この協定では、水源涵養、生態系の保全、地球温暖化の緩和など森林が持つ多面的な機能を回復・強化することを目指す。これまで十分に利用されてこなかった多様な間伐材に着目し、地域資源の循環利用を進める方針だ。スターバックスはすでに一部店舗で国産木材を活用した空間づくりを進めており、今回の協定によってその取り組みがより地域密着型へと進化する。スターバックスが持つ企画力やデザイン性、そして広範な顧客接点を活かすことで、これまでになかった革新的な間伐材の利用法が生まれ、その価値が広く社会に認知されるきっかけとなるかもしれない。

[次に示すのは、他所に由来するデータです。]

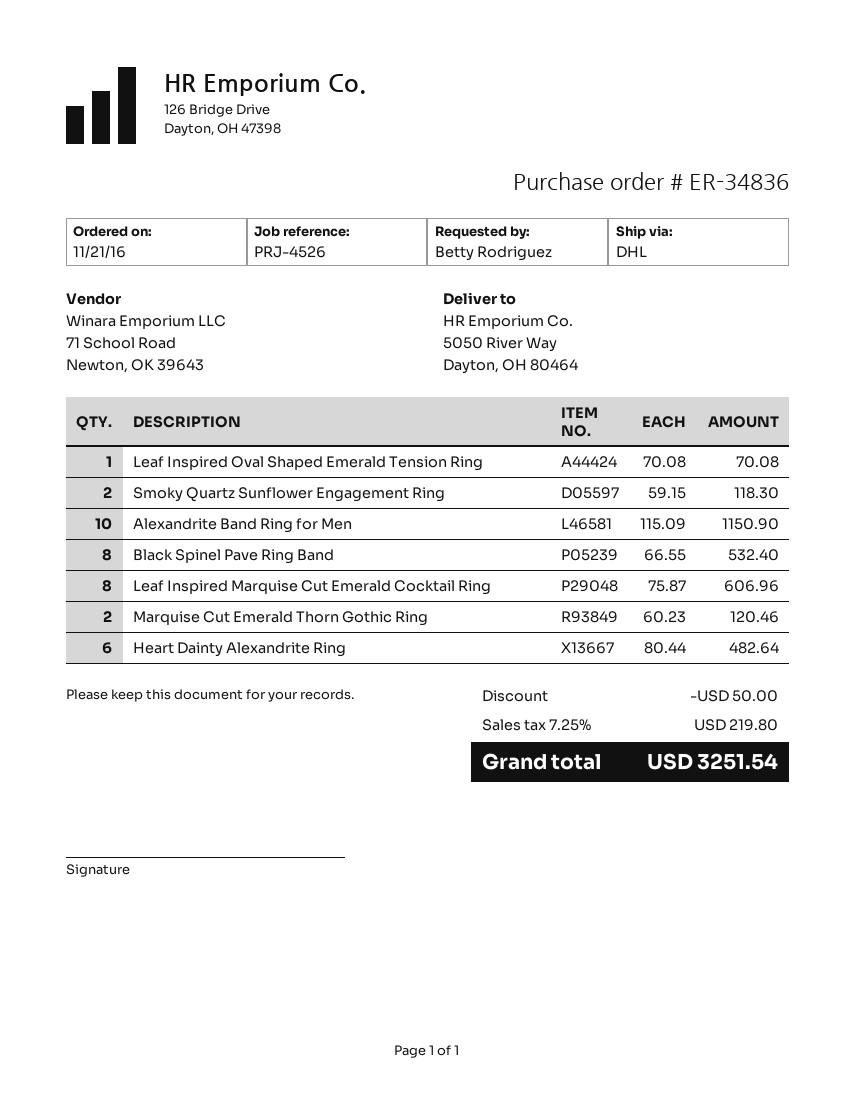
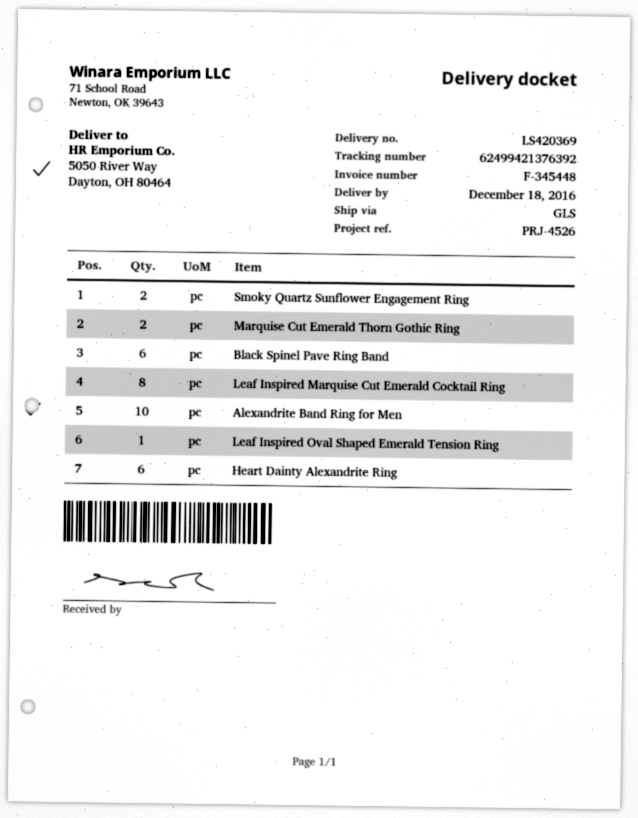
shipping method: DHL -> GLS
Black Spinel Pave Ring Band: 8 -> 6

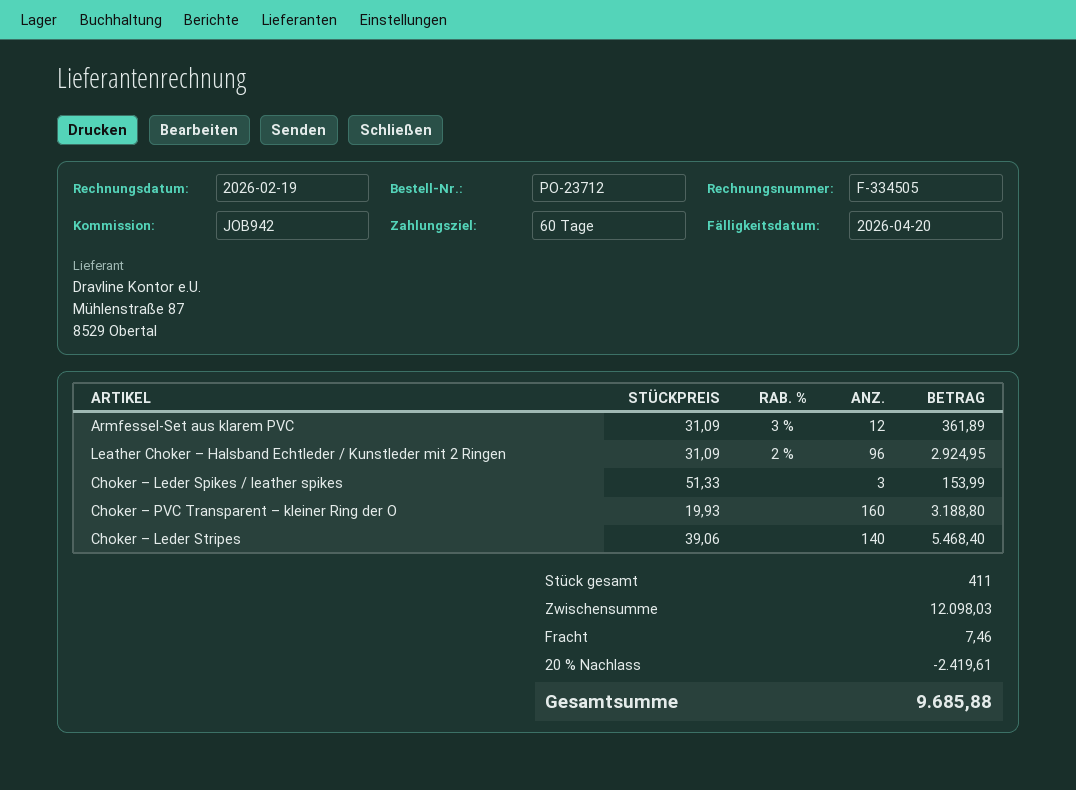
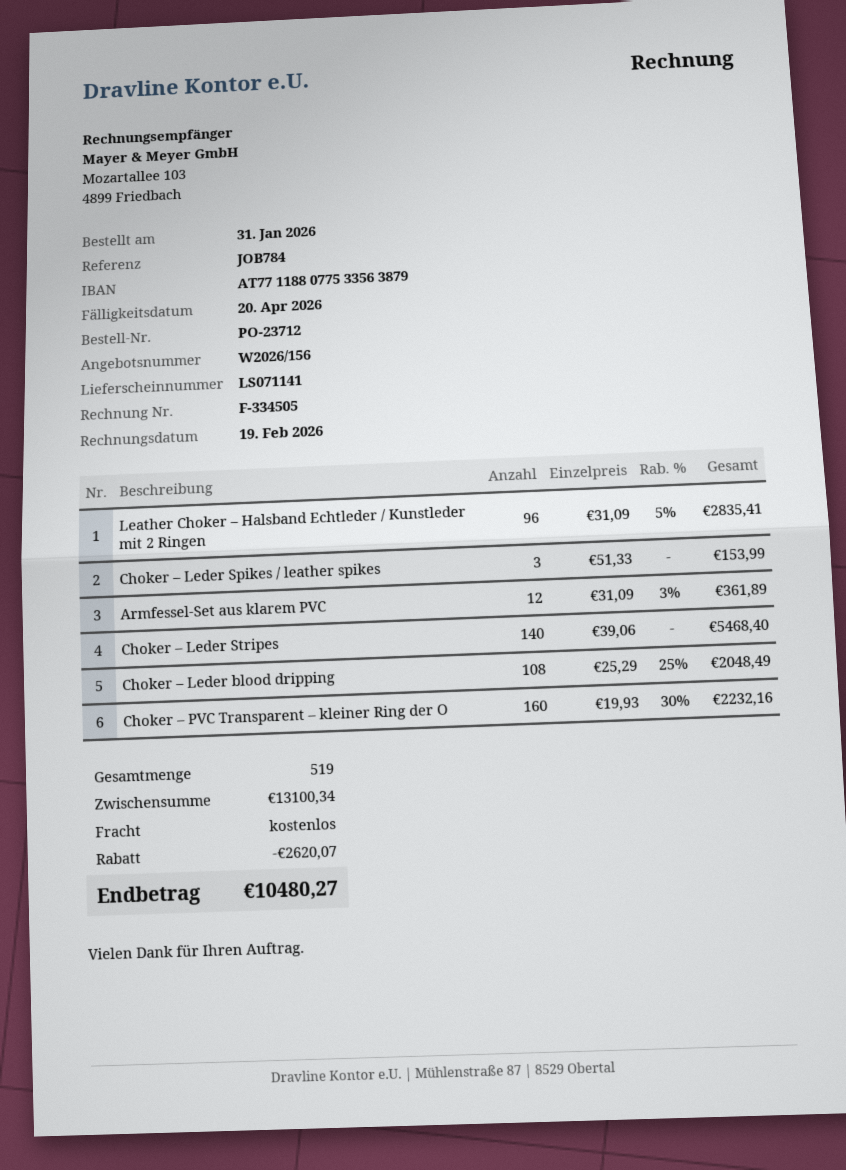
reference: JOB942 -> JOB784
Leather Choker – Halsband Echtleder / Kunstleder mit 2 Ringen: 96 x 31.09 - 2% = 2924.95 -> 96 x 31.09 - 5% = 2835.41
Choker – PVC Transparent – kleiner Ring der O: 160 x 19.93 = 3188.80 -> 160 x 19.93 - 30% = 2232.16
Choker – Leder blood dripping: none -> 108 x 25.29 - 25% = 2048.49
total quantity: 411 -> 519
subtotal: 12098.03 -> 13100.34
discount: 2419.61 -> 2620.07
shipping: 7.46 -> 0.00
total: 9685.88 -> 10480.27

みなかみ町は、利根川の源流域に位置する「水源のまち」として知られる。豊かな森林資源を有する一方で、その維持管理は重要な課題だ。手入れが行き届かない森林では、多面的な機能が十分に発揮されない可能性がある。適切な森林管理、特に間伐は、健全な森林を育成し、多面的機能を維持・向上させるうえで不可欠となる。

企業のCSRを超えた官民共創の動き

「首都圏の水がめ」となる地域での森林管理は、都市部の生活とも密接に関係している。スターバックスがここに着目した背景には、企業のサプライチェーンにおける環境配慮を一層強化する意図がある。大手コーヒーチェーンであるスターバックスが、そのブランド力やネットワークを活かし、自治体と共に森林保全に取り組む姿勢は、企業の社会的責任(CSR)や環境・社会・ガバナンス(ESG)経営の観点からも注目に値する動きと言えるだろう。

今回の協定は、単なるCSR施策ではなく、官民の協働による事業の推進という実行力を備えた取り組みでもある。企業と自治体が共創することにより、持続可能な地域経済と自然資源の循環型活用を図る新たなモデルケースとなる可能性を秘めている。